1937 Mercedes-Benz 540K Cabriolet A

by | Apr 2, 2019

Tim Scott ©2018 Courtesy of RM Sotheby's

1937 Mercedes-Benz 540K Cabriolet A

by | Apr 2, 2019

Tim Scott ©2018 Courtesy of RM Sotheby's




540K Cabriolet A




$2,300,000 -$2,700,000






RM Sotheby's


April 11-12

It began with the oft-forgotten Mercedes-Benz 380 in 1933, followed by the 500K from 1934 to 1936, and then the 540K, launched in 1936 and built until the war. Apart from the Silver Arrow race cars, these are possibly the most famous prewar cars from the German automaker.

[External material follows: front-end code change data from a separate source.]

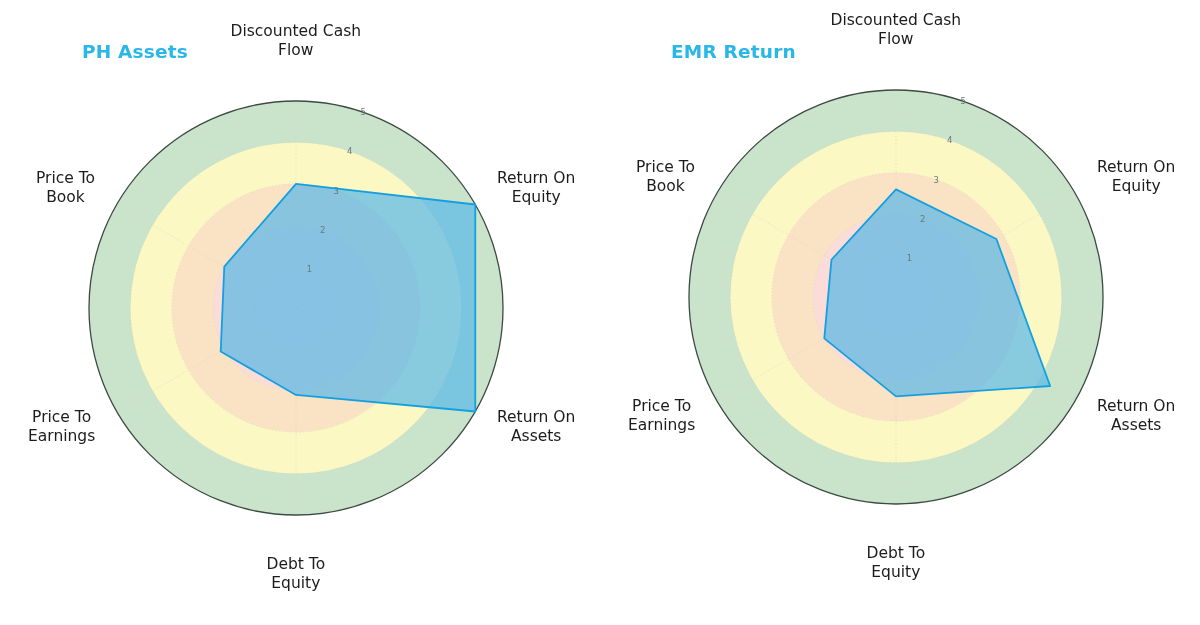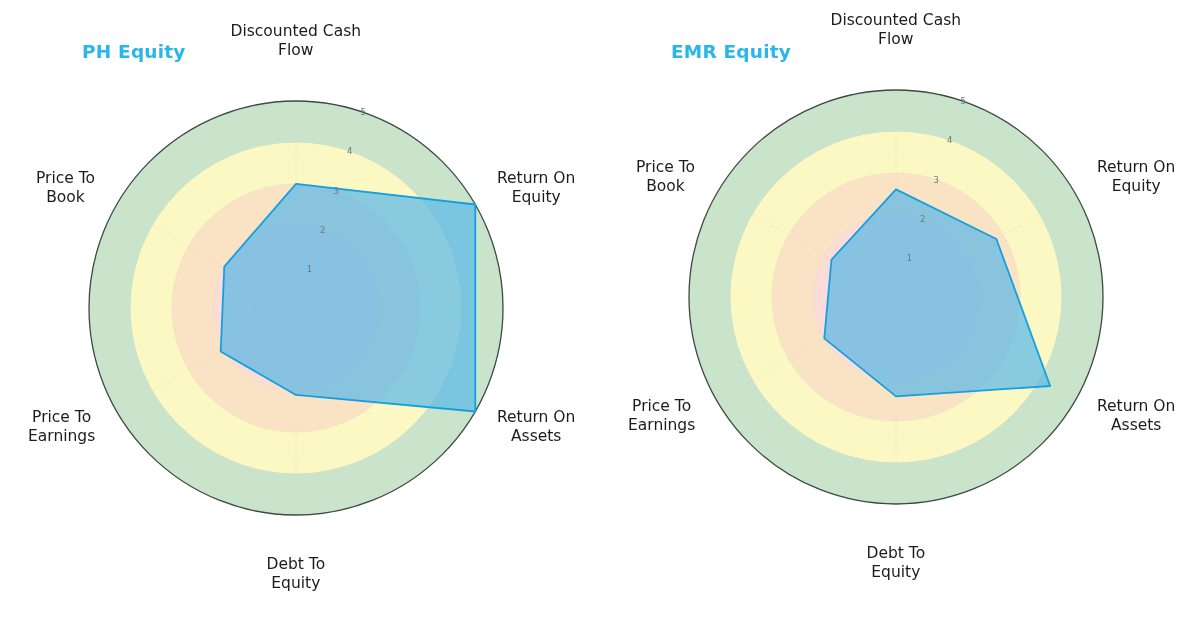--- a/index.html
+++ b/index.html
@@ -61,21 +61,21 @@
     fill: #6b7b78;
     font-family: "DejaVu Sans", sans-serif;
   }
 </style>
 </head>
 <body>
 
 <div id="root">
 
   <div class="panel left">
-    <div class="panel-title">PH Equity</div>
+    <div class="panel-title">PH Assets</div>
     <svg class="radar-svg" viewBox="0 0 600 625">
         <g>
           <circle cx="296" cy="308" r="207" fill="#c9e4cb" stroke="none"></circle>
           <circle cx="296" cy="308" r="165.60000000000002" fill="#fbf8c4" stroke="none"></circle>
           <circle cx="296" cy="308" r="124.19999999999999" fill="#fae3c4" stroke="none"></circle>
           <circle cx="296" cy="308" r="82.80000000000001" fill="#fbdcd8" stroke="none"></circle>
           <circle cx="296" cy="308" r="41.400000000000006" fill="#f8d6d6" stroke="none"></circle>
         </g>
         <g>
           <circle cx="296" cy="308" r="41.400000000000006" fill="none" stroke="#d8cfc0" stroke-width="0.7" stroke-dasharray="1.2 2.2" opacity="0.85"></circle>
@@ -107,21 +107,21 @@
 Assets</div>
       <div class="axis-label" style="color: rgb(28, 28, 28); left: 266.5px; top: 555px;">Debt To
 Equity</div>
       <div class="axis-label" style="color: rgb(28, 28, 28); left: 28px; top: 408px;">Price To
 Earnings</div>
       <div class="axis-label" style="color: rgb(28, 28, 28); left: 36px; top: 169px;">Price To
 Book</div>
     </div>
 
   <div class="panel right">
-    <div class="panel-title">EMR Equity</div>
+    <div class="panel-title">EMR Return</div>
     <svg class="radar-svg" viewBox="0 0 600 625">
         <g>
           <circle cx="296" cy="297" r="207" fill="#c9e4cb" stroke="none"></circle>
           <circle cx="296" cy="297" r="165.60000000000002" fill="#fbf8c4" stroke="none"></circle>
           <circle cx="296" cy="297" r="124.19999999999999" fill="#fae3c4" stroke="none"></circle>
           <circle cx="296" cy="297" r="82.80000000000001" fill="#fbdcd8" stroke="none"></circle>
           <circle cx="296" cy="297" r="41.400000000000006" fill="#f8d6d6" stroke="none"></circle>
         </g>
         <g>
           <circle cx="296" cy="297" r="41.400000000000006" fill="none" stroke="#d8cfc0" stroke-width="0.7" stroke-dasharray="1.2 2.2" opacity="0.85"></circle>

Both the 500K and 540K were offered in three basic forms depending on wheelbase. The long 130-inch chassis were under the B and C versions for touring cars, four- seaters, and sedans. Fashioned on the 117-inch frames were the sportiest of the models, the A editions with their engine, passenger compartment, and that famous grille set aft a bit from the front axle.

Debuted at the October 1936 Paris Salon, the 540K, like its predecessor, had an advanced chassis. Independent suspensions featured front upper and lower A-arms and rear swing axles with a pair of coil springs per side, two more little coils limiting lateral movement. There are hydraulic brakes all around, and the 500K and 540K were known for better ride and handling than their predecessors.

And that engine. The straight-8’s displacement was up to 5.4 liters for the 540K, pumping out 115 horsepower — until the driver floored the gas pedal, the updraft carbs closed, and the Roots supercharger engaged. With all that mechanical commotion, the engine produced 180 horsepower and was known for its supercharger wail.

These cars could top 100 mph despite their substantial, yet sporty, Sindelfingen bodies.

Quite a heritage, which explains this 1937 Mercedes-Benz 540K’s $2.3 million-to-$2.7 million estimate when it goes up for bid April 11 at Sotheby’s upcoming Essen, Germany, auction.

Lot 134, chassis 154078, is an A model-based cabriolet with Sindelfingen bodywork ordered by British Mercedes-Benz on Aug. 4, 1936. It was delivered Dec. 12 that year finished in light green with a pale yellow top and pigskin interior, naturally with right-hand drive.

Cared for by its owners through the years, 154078 received a new repaint along the way. It has been documented by Mercedes-Benz Classic as having the correct chassis, driveline, and body. Also important, the steel in the chassis was analyzed to confirm it is the correct metal for 1936. Sound odd? Not in this day of remarkable copies.